WHAT YOU WILL DO >> One line at a time, check the entries below for the word "Zwart", and copy each line that has it.

BEGIN

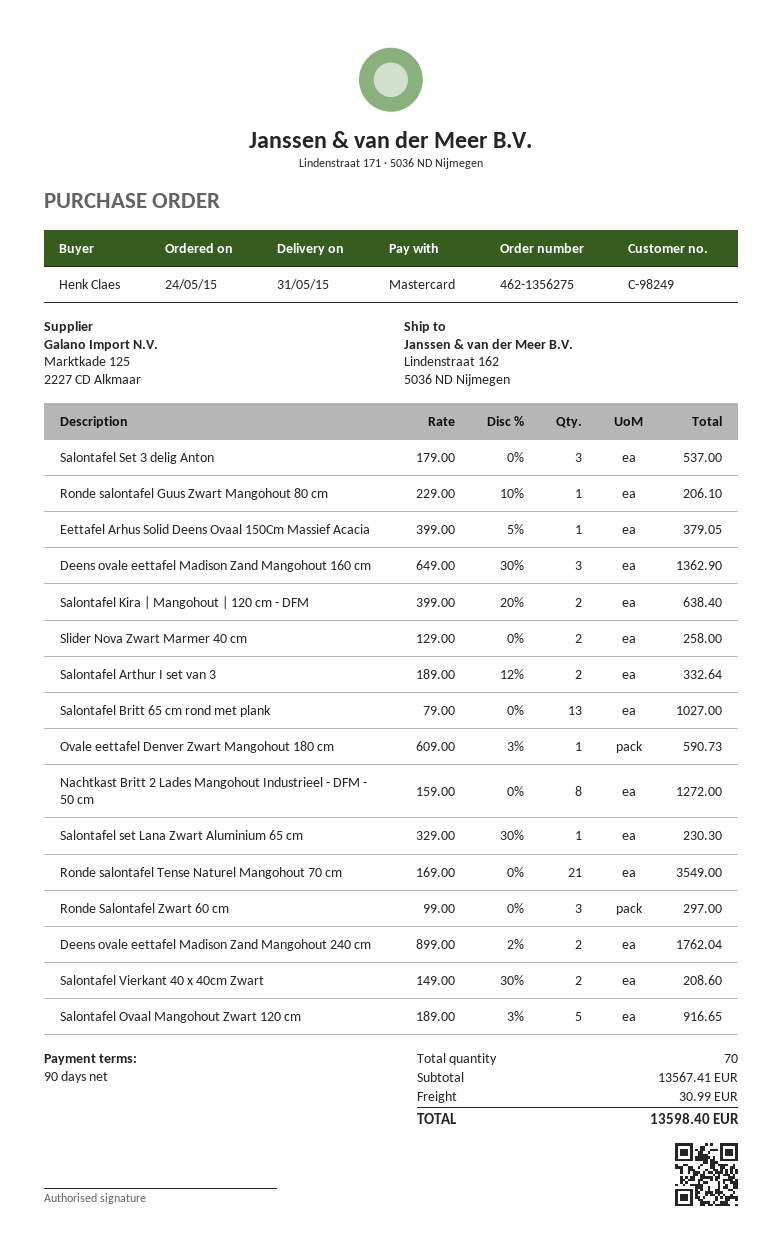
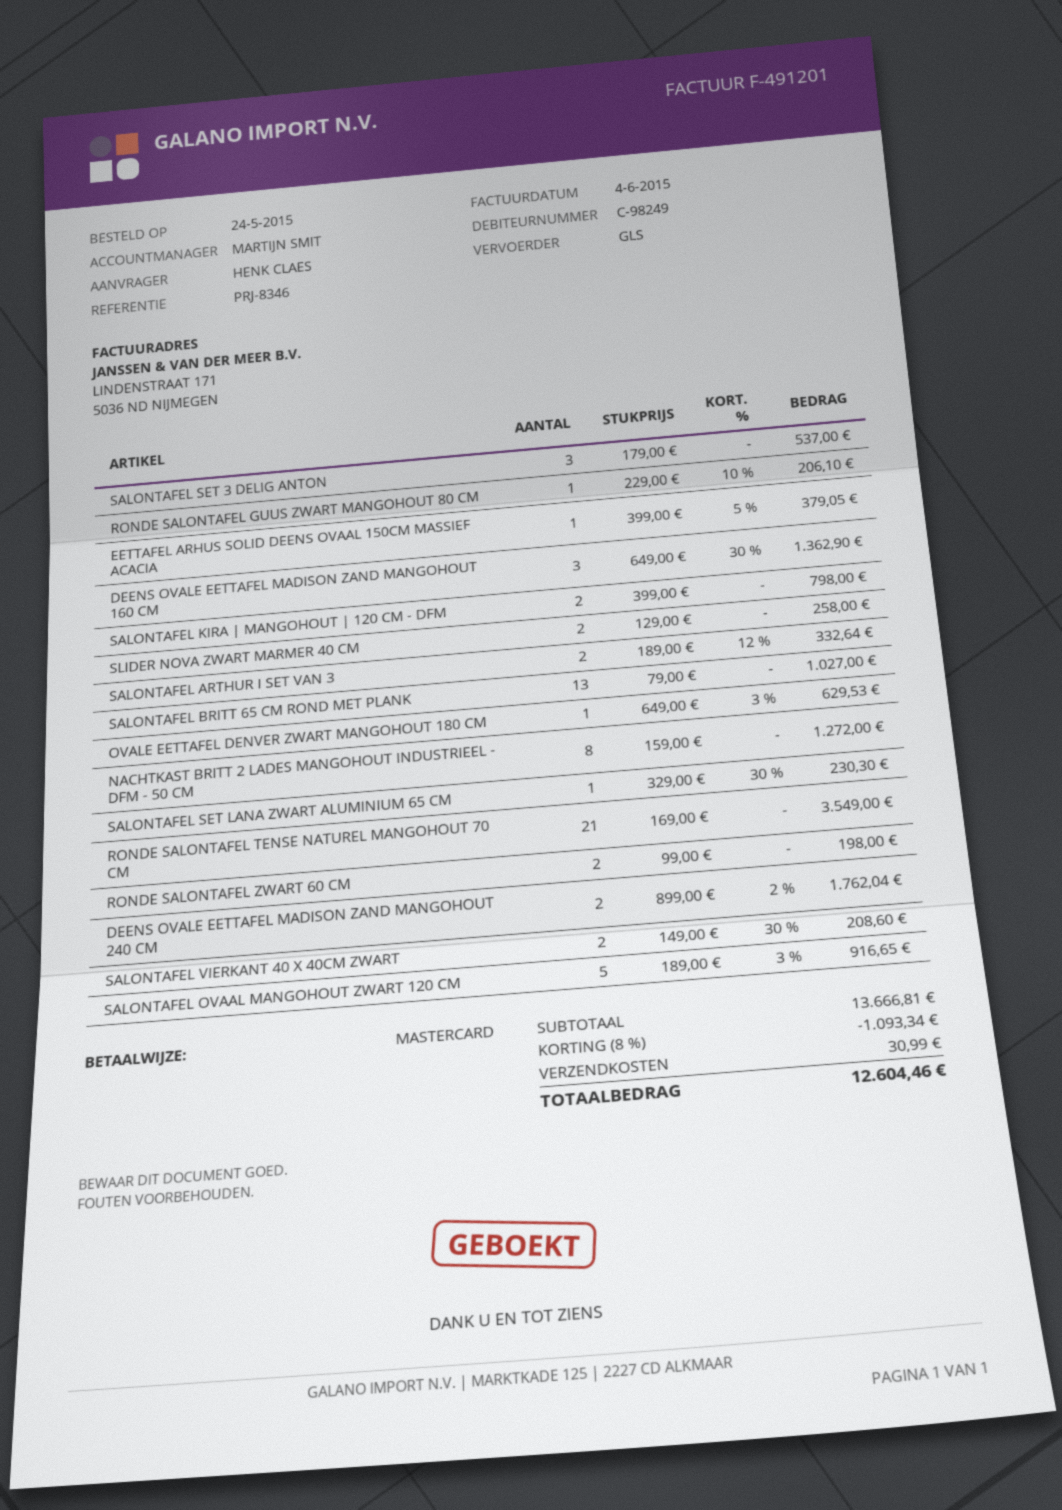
Salontafel Kira | Mangohout | 120 cm - DFM: 2 x 399.00 - 20% = 638.40 -> 2 x 399.00 = 798.00
Ovale eettafel Denver Zwart Mangohout 180 cm: 1 x 609.00 - 3% = 590.73 -> 1 x 649.00 - 3% = 629.53
Ronde Salontafel Zwart 60 cm: 3 x 99.00 = 297.00 -> 2 x 99.00 = 198.00
subtotal: 13567.41 -> 13666.81
discount: none -> 8% = 1093.34
total: 13598.40 -> 12604.46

END

SOLUTION >>
Ovale eettafel Denver Zwart Mangohout 180 cm: 1 x 609.00 - 3% = 590.73 -> 1 x 649.00 - 3% = 629.53
Ronde Salontafel Zwart 60 cm: 3 x 99.00 = 297.00 -> 2 x 99.00 = 198.00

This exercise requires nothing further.